┏━━

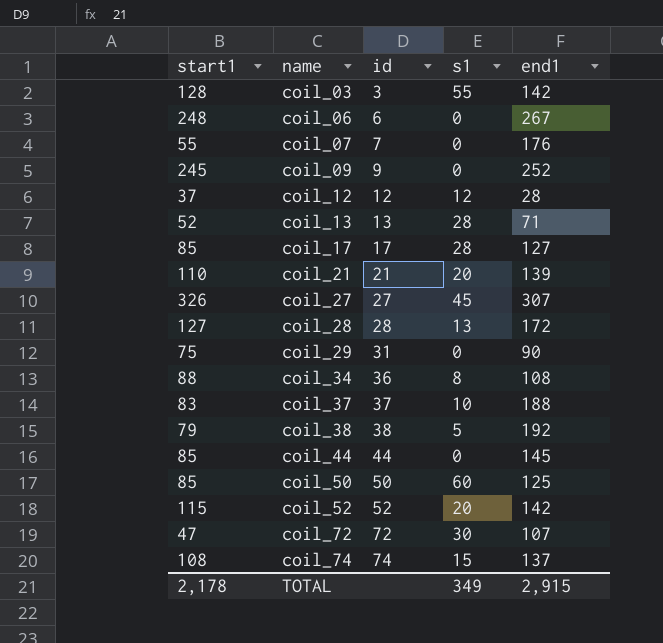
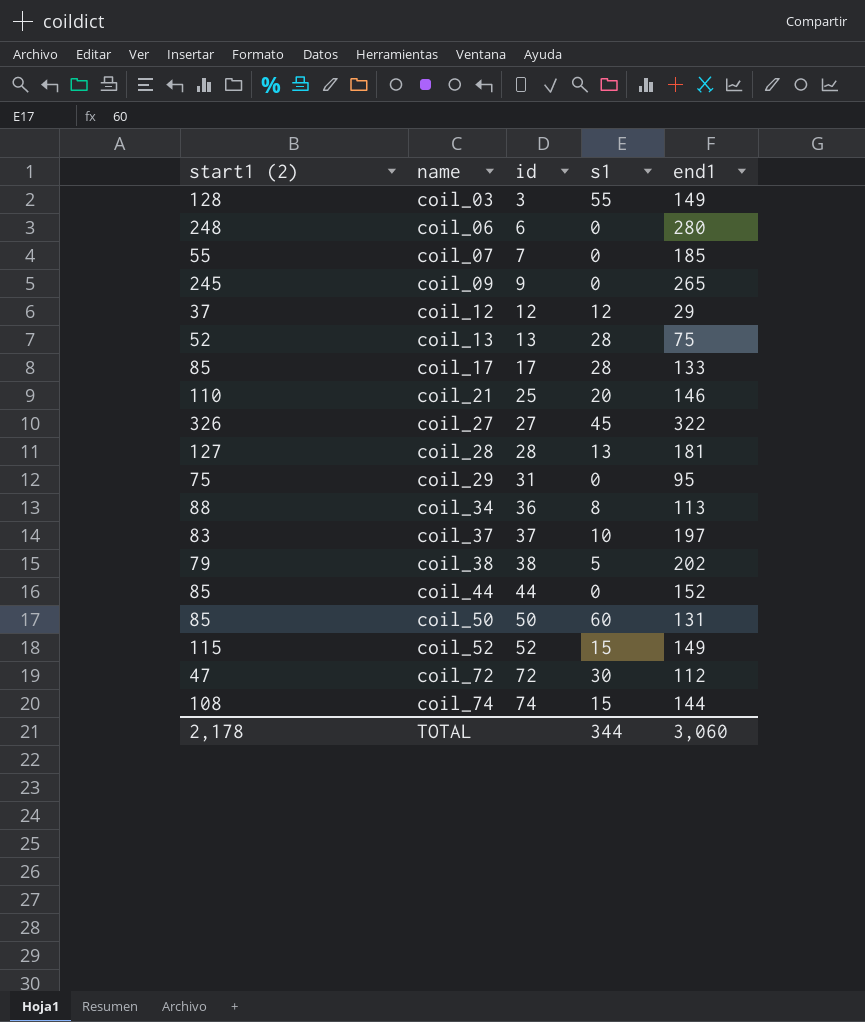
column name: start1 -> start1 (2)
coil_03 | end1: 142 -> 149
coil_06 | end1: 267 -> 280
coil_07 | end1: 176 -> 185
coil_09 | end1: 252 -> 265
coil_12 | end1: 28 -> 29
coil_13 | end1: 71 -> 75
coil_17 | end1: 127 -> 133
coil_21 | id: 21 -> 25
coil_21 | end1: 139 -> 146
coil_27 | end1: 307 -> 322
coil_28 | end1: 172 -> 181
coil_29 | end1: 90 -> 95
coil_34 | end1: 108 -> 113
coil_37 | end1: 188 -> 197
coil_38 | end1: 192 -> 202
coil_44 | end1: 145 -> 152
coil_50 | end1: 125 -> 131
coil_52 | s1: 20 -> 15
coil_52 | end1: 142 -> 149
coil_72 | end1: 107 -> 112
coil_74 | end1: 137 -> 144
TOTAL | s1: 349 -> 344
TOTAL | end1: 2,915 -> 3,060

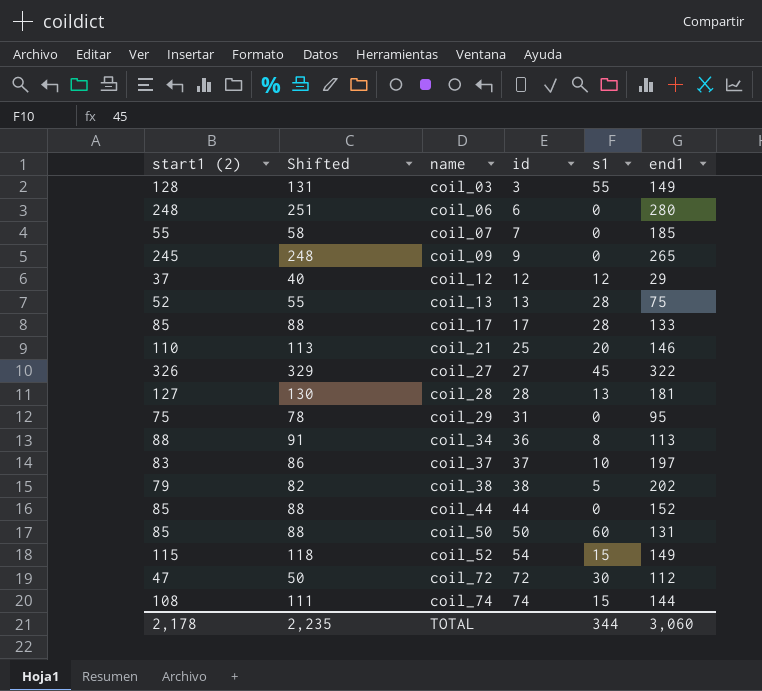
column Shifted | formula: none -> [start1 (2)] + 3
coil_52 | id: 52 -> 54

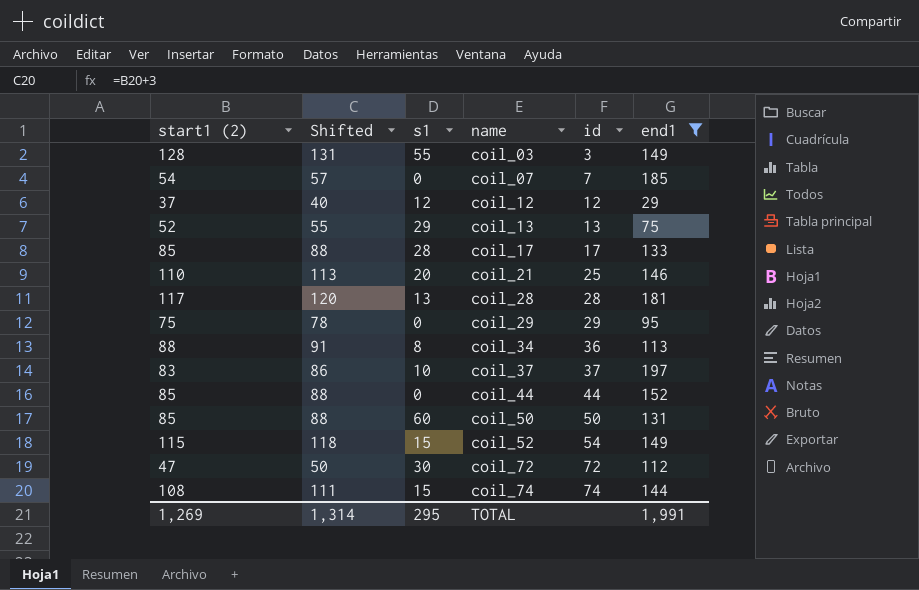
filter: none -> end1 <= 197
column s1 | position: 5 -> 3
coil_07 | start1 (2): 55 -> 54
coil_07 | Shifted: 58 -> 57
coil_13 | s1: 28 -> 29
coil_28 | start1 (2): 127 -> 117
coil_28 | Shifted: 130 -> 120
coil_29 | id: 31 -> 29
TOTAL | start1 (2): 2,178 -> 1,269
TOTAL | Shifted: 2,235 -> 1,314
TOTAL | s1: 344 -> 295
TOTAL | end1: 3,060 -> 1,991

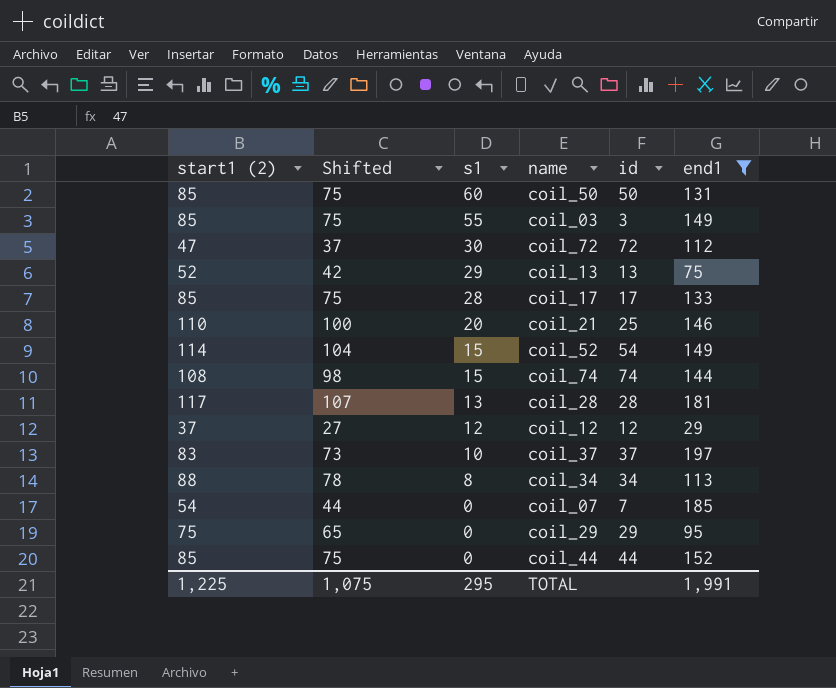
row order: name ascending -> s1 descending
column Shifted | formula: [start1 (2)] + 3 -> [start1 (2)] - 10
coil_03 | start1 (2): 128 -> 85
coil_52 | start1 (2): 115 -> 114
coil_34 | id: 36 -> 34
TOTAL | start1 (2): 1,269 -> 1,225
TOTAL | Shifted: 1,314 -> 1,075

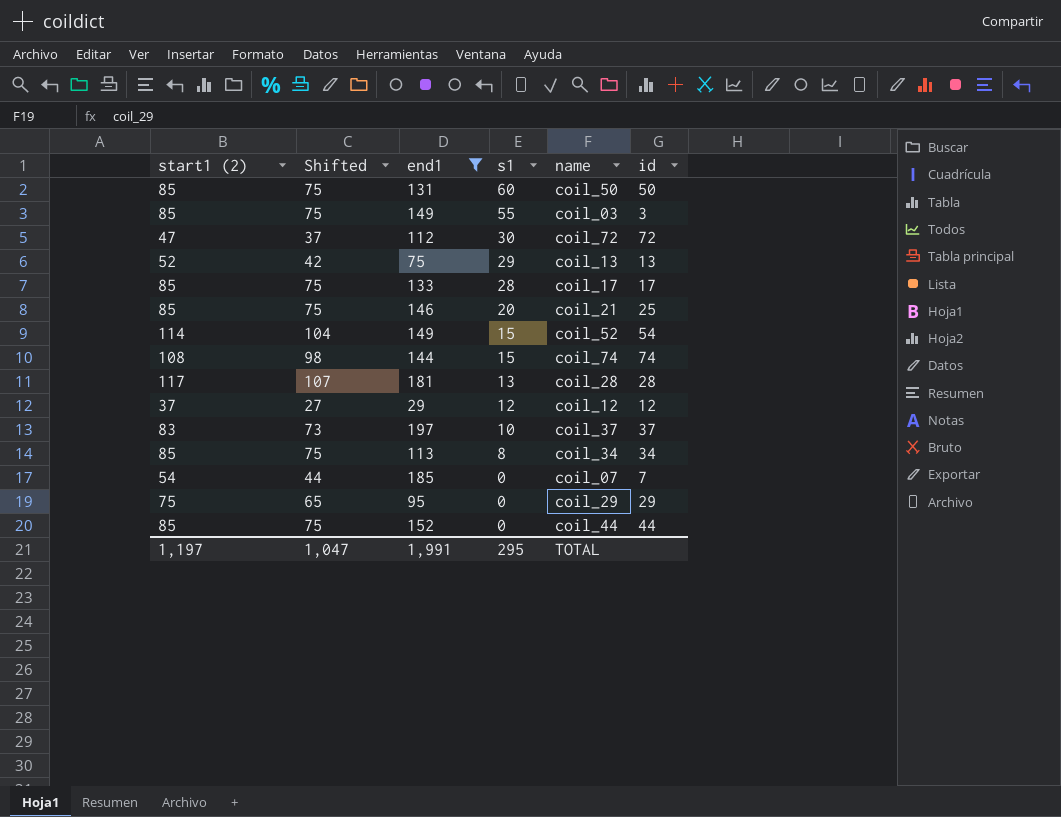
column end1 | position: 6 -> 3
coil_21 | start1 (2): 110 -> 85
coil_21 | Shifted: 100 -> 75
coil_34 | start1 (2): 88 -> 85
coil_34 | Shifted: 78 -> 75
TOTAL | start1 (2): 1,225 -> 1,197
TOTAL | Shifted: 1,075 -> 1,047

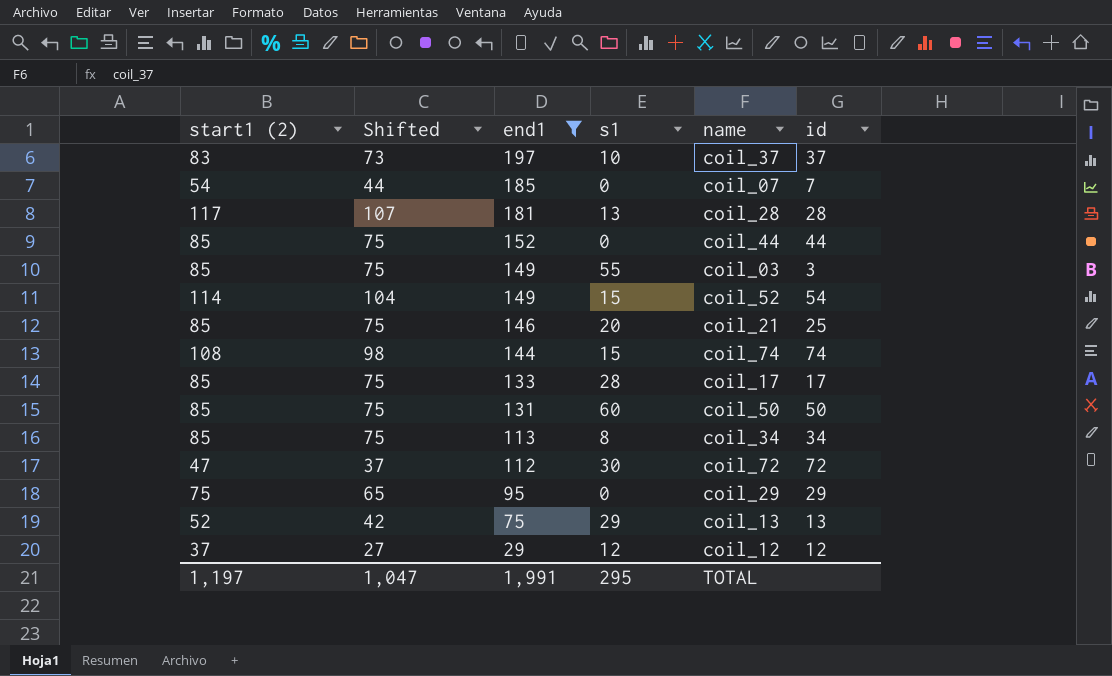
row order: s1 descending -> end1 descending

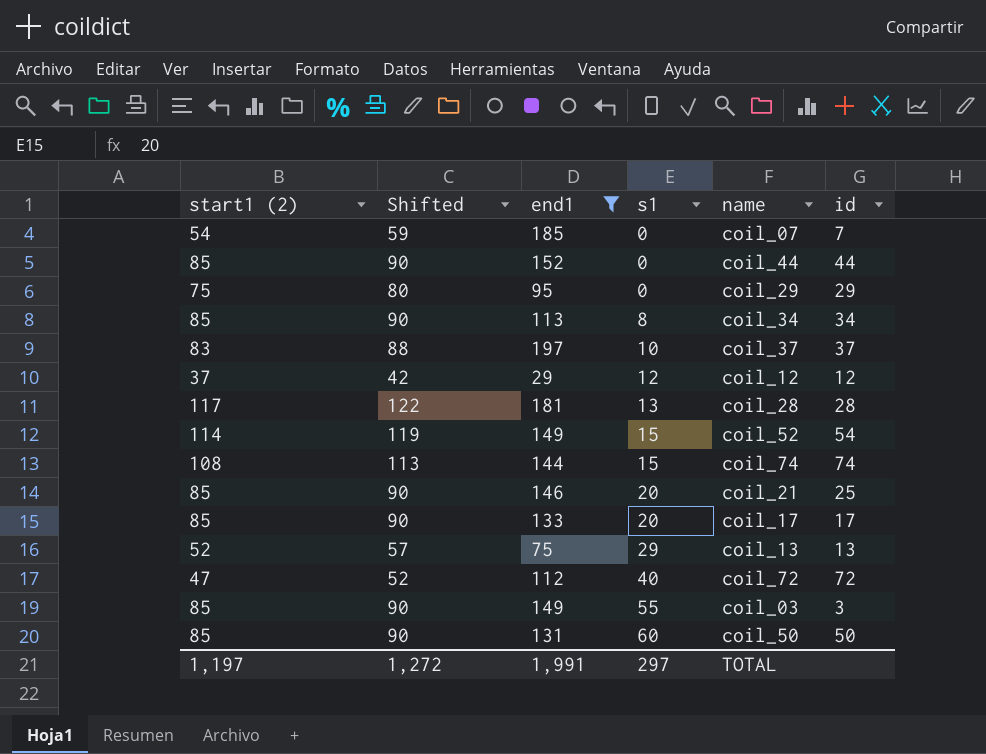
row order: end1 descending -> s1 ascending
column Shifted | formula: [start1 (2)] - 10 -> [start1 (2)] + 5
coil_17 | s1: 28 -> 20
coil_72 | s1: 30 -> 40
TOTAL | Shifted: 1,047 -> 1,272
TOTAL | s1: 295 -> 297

┗━━

- Assignment
The response must repeat all the lines above exactly and include no pictures.

- Problem solution
column name: start1 -> start1 (2)
coil_03 | end1: 142 -> 149
coil_06 | end1: 267 -> 280
coil_07 | end1: 176 -> 185
coil_09 | end1: 252 -> 265
coil_12 | end1: 28 -> 29
coil_13 | end1: 71 -> 75
coil_17 | end1: 127 -> 133
coil_21 | id: 21 -> 25
coil_21 | end1: 139 -> 146
coil_27 | end1: 307 -> 322
coil_28 | end1: 172 -> 181
coil_29 | end1: 90 -> 95
coil_34 | end1: 108 -> 113
coil_37 | end1: 188 -> 197
coil_38 | end1: 192 -> 202
coil_44 | end1: 145 -> 152
coil_50 | end1: 125 -> 131
coil_52 | s1: 20 -> 15
coil_52 | end1: 142 -> 149
coil_72 | end1: 107 -> 112
coil_74 | end1: 137 -> 144
TOTAL | s1: 349 -> 344
TOTAL | end1: 2,915 -> 3,060

column Shifted | formula: none -> [start1 (2)] + 3
coil_52 | id: 52 -> 54

filter: none -> end1 <= 197
column s1 | position: 5 -> 3
coil_07 | start1 (2): 55 -> 54
coil_07 | Shifted: 58 -> 57
coil_13 | s1: 28 -> 29
coil_28 | start1 (2): 127 -> 117
coil_28 | Shifted: 130 -> 120
coil_29 | id: 31 -> 29
TOTAL | start1 (2): 2,178 -> 1,269
TOTAL | Shifted: 2,235 -> 1,314
TOTAL | s1: 344 -> 295
TOTAL | end1: 3,060 -> 1,991

row order: name ascending -> s1 descending
column Shifted | formula: [start1 (2)] + 3 -> [start1 (2)] - 10
coil_03 | start1 (2): 128 -> 85
coil_52 | start1 (2): 115 -> 114
coil_34 | id: 36 -> 34
TOTAL | start1 (2): 1,269 -> 1,225
TOTAL | Shifted: 1,314 -> 1,075

column end1 | position: 6 -> 3
coil_21 | start1 (2): 110 -> 85
coil_21 | Shifted: 100 -> 75
coil_34 | start1 (2): 88 -> 85
coil_34 | Shifted: 78 -> 75
TOTAL | start1 (2): 1,225 -> 1,197
TOTAL | Shifted: 1,075 -> 1,047

row order: s1 descending -> end1 descending

row order: end1 descending -> s1 ascending
column Shifted | formula: [start1 (2)] - 10 -> [start1 (2)] + 5
coil_17 | s1: 28 -> 20
coil_72 | s1: 30 -> 40
TOTAL | Shifted: 1,047 -> 1,272
TOTAL | s1: 295 -> 297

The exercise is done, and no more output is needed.